Bhagvatsinhji  (24 October 1865 – 9 March 1944) was the ruling Maharaja of the princely state of Gondal from 1869 till his death in 1944, upon which he was honoured with 11-gun salute. He was the only Maharaja to take a medical degree and other degrees.

Early life
Bhagvatsingh was born as Kumar Sri Bhagvatsinghji Sangramsinhji Sahib, Yuvaraja Sahib of Gondal, on 24 October 1865 at Dhoraji, the third and the youngest but only surviving son of Thakurani Bai Shri Monghiba Sahiba, daughter of Jhala Shri Rartansinhji Sahib of Minapur, the third wife of Thakore Sagramji II, the Thakore Sahib, or chieftain, of Gondal, a small princely state that was an offshoot of the great Jadeja dynasty.

Background
The Gondal branch of the dynasty had split off from the dynasty ruling Rajkot in the early 17th century. During the reign of Sagramji II, modern schools, courts and police force were established. In 1869, Sagramji II died, and Bhagvatsingh succeeded his father at the age of four.

Education and training

Bhagvatsingh was educated at The Rajkumar College, Rajkot. He then studied medicine at the University of Edinburgh from 1892, where he graduated as a medical doctor in 1895 and became a Fellow of the Royal College of Physicians of Edinburgh, the only princely ruler ever to do so. In 1894, he became the President of the Organising Committee of the 8th International Congress of Hygiene and Demography at Budapest. He later rose to become vice-president of the Indian Medical Association.

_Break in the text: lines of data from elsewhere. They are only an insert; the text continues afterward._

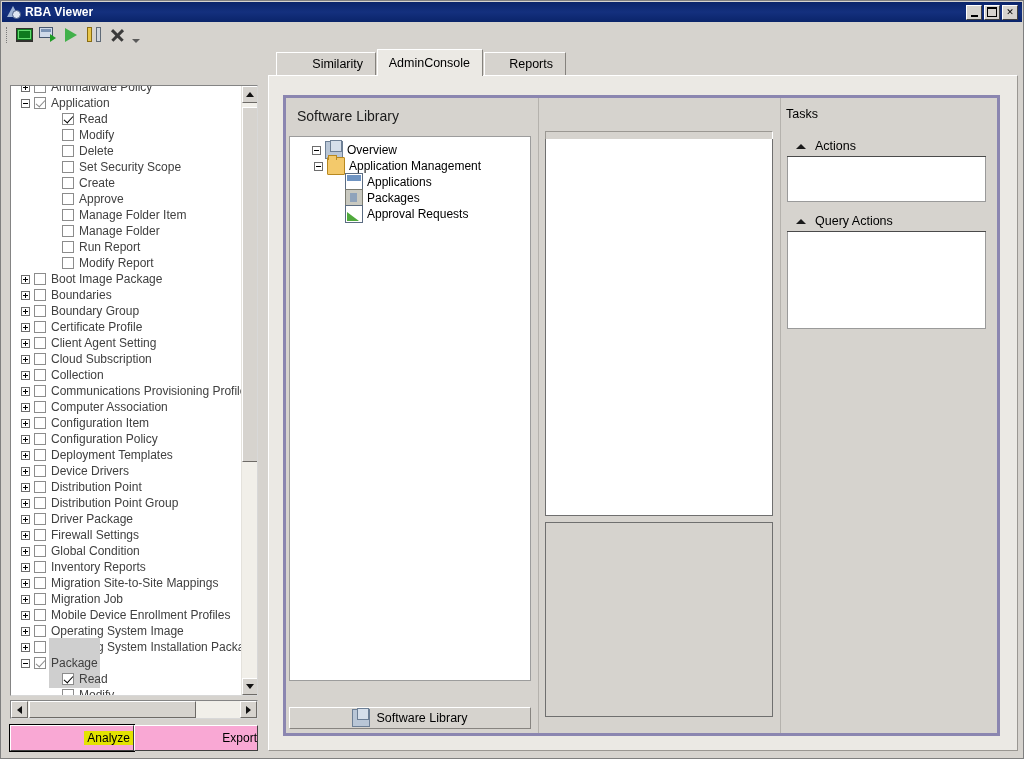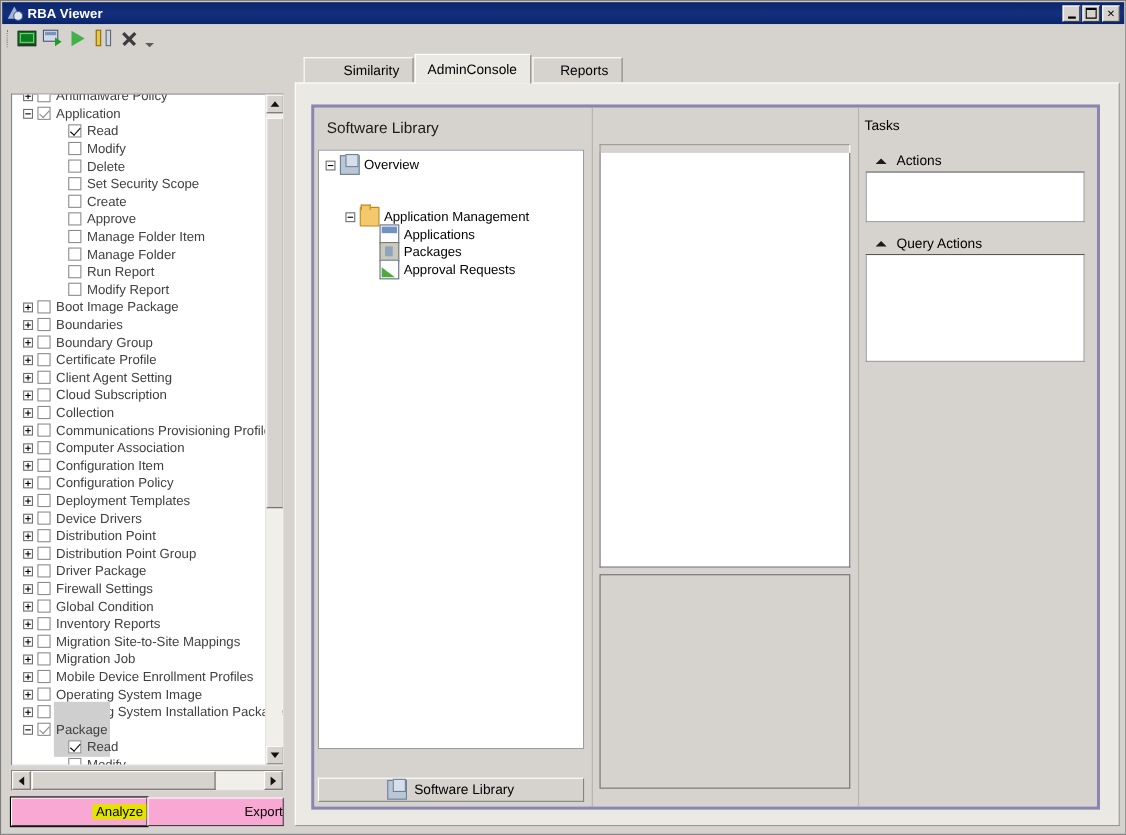--- a/index.html
+++ b/index.html
@@ -930,26 +930,26 @@
     </div>
 
   <div class="tabcontent">
 
     <div class="console">
       <div class="console-inner">
 
         <div class="swlib">
           <div class="swlib-title">Software Library</div>
           <div class="swlib-tree" id="swlib-tree">
-              <div class="swrow" style="padding-left: 6px; align-items: center;">
+              <div class="swrow" style="padding-left: 22px; align-items: center;">
                 <span class="exp"></span>
                 <span class="ico ico-cube"></span>
                 <span>Overview</span>
               </div>
-              <div class="swrow" style="padding-left: 24px; margin-top: 31px;">
+              <div class="swrow" style="padding-left: 24px;">
                 <span class="exp"></span>
                 <span class="ico ico-folder"></span>
                 <span>Application Management</span>
               </div>
               <div class="swrow" style="padding-left: 42px;">
                 <span class="spacer"></span>
                 <span class="ico ico-app"></span>
                 <span>Applications</span>
               </div>
               <div class="swrow" style="padding-left: 42px;">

In 1900 he was elected a Fellow of the Royal Society of Edinburgh. His proposers were Sir William Turner, Douglas Argyll Robertson, Alexander Crum Brown and Peter Guthrie Tait.

Reign
Bhagvatsingh reformed the state administration, developed its resources, erected schools, colleges and hospitals, provided free and compulsory education for both men and women through university, built technical schools for engineers and training facilities for labourers. As well, Bhagvatsingh improved the regional livestock through modern animal husbandry, built dams and irrigation networks and introduced sewage, plumbing, rail systems, telegraphs, telephone cables and electricity, becoming also a champion for women's rights. Compulsory education for girls up to fourth grade was enforced; educated mother will raise the next generation for the betterment of the society.  Bhagvatsingh also published the first ever dictionary of Gujarati and a Gujarati encyclopedia, the "Bhagavadgomandal" in 1928.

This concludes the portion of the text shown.